Ossi women were strongly involved in first conforming to Western ideals, and then resisting them. Berdahl’s book is not quite clear on how Kellan women went from embracing them and then resisting them. Perhaps it is because many women will react differently to the same situations that this is not clear in her book. Women under the new economy strived tolive up to socialism’s expectations as working women and as nurturers to their families. They were part of Einwohnerversammlungen (town meetings), church social life, working at either the toy store or the clips factory, and being a "traditional homemaker." Many women Berdahl spoke to said that they had a double or even triple burden on them.
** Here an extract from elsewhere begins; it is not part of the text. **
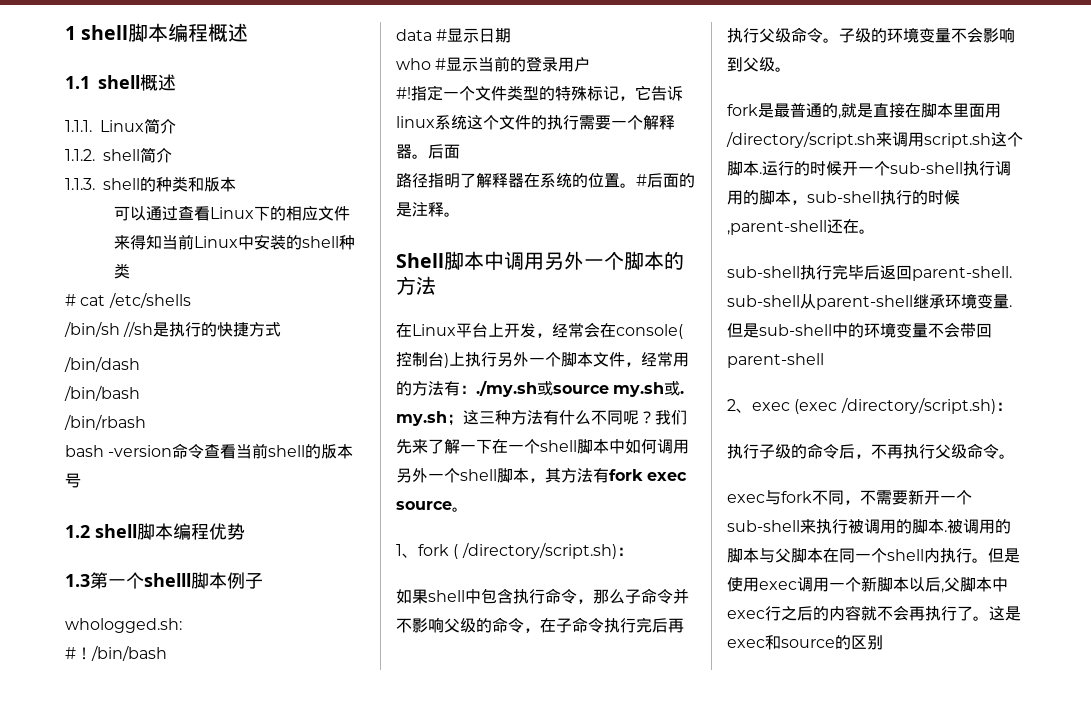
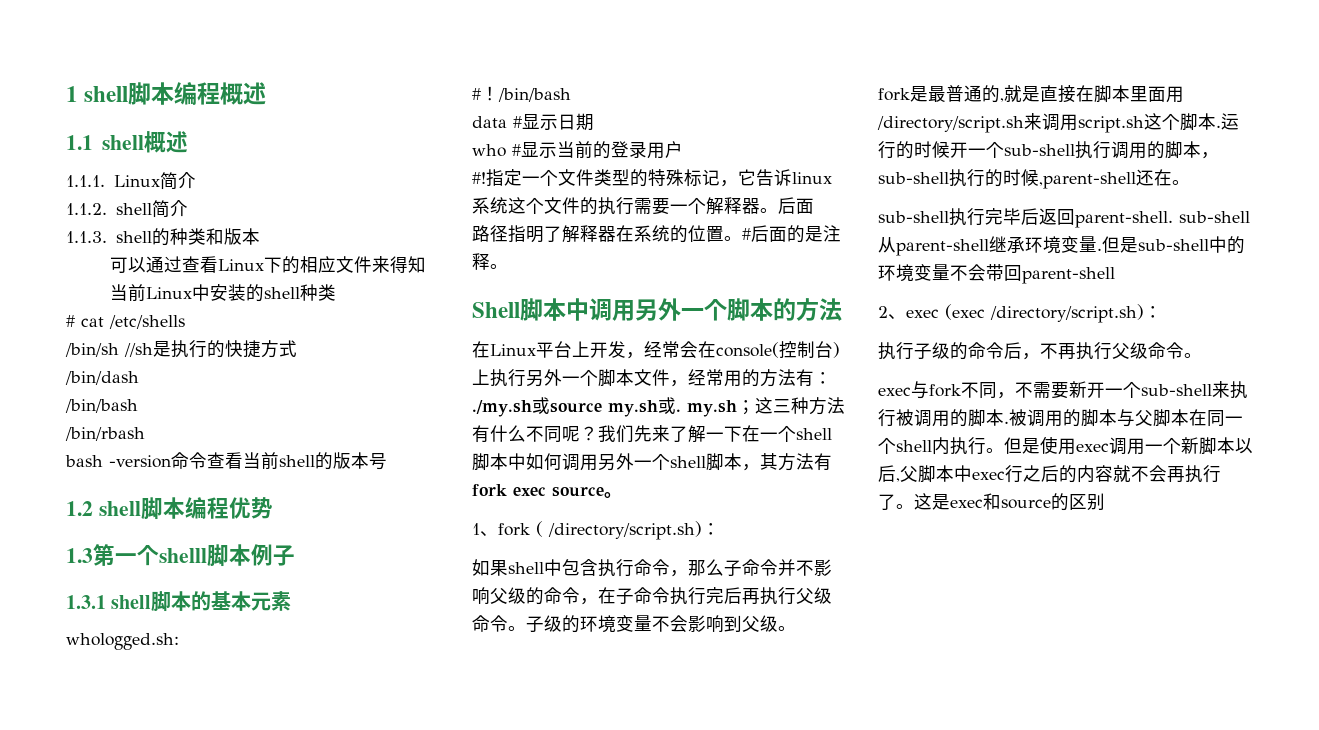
+ 1.3.1 shell脚本的基本元素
I think this would be one of the reasons why many Ossi women looked, at first, to the Wessi women for direction and influence. After the Wende many Kellan women were the first to be laid off from their jobs and the most overlooked when it came to official positions of the city. This was due to Wessi ideals of what a woman was expected to be and expected to do within society. Many women gave up their previous jobs and official positions and mainly stayed at home. They mirrored many of the Wessi women’s actions, such as staying at home, having children at a younger age, and becoming more active consumers. One woman told Berdahl "I feel freer now….I can do what I want. I can go shopping, not necessarily to buy things but to look" (pg. 195). These women’s identities were at first shifted towards Wessi ideals when those concepts seemed fresh and new, and perhaps "better", and then shifted away from Wessi ideals and towards their self-created Ossi ideals. They were not entirely based upon either Wessi or Ossi traditions, morals, values, it was more of a combining of the two belief systems.

At the end of Berdahl’s ethnographic study in 1992, and when she revisited Kella in 1996, she observed a few new mentalities and behaviors. First, Kellans seem to appreciate western consumer goods, but they still have pride in their own Ossi-made goods. Second, they understand the concept of consumerism, yet they do not seem "consumer crazy" like several years ago. And lastly, women can, and do, help create new identities, and maintain them, when it comes to the figurative new borderland of Germany by actively participating in the government, Einwohnerversammlungen (town meetings), and by establishing themselves as German consumers. Her study of the Kellan community after the fall of the Berlin Wall has tried to clarify the many different meanings of borderland "by examining the creation, maintenance, transformation, and invention of different kinds of boundaries and border zones in daily life" (Berdahl, pg. 233). I have tried to argue, and show, that the 1989 Wende caused Kellan men and women to challenge not only their own identities, but to challenge the images that the West is showing them politically, economically and culturally.

E. Ten Dyke: DresdenReviews of Berdahl's book:

by Marion Deshmukh in: The Historian, v. 63(Fall 2000), 182f.
by Kathrin Hörschelmann in: Political Geography 19(2000), 658f.

Related books:

Elizabeth Ten Dyke, Dresden: Paradoxes of Memory in History (London /New York: Routledge, 2001)(Studies in Anthropology and History, v. 28), 316pp. not held by UCSB [DD901.D78 D95 2001]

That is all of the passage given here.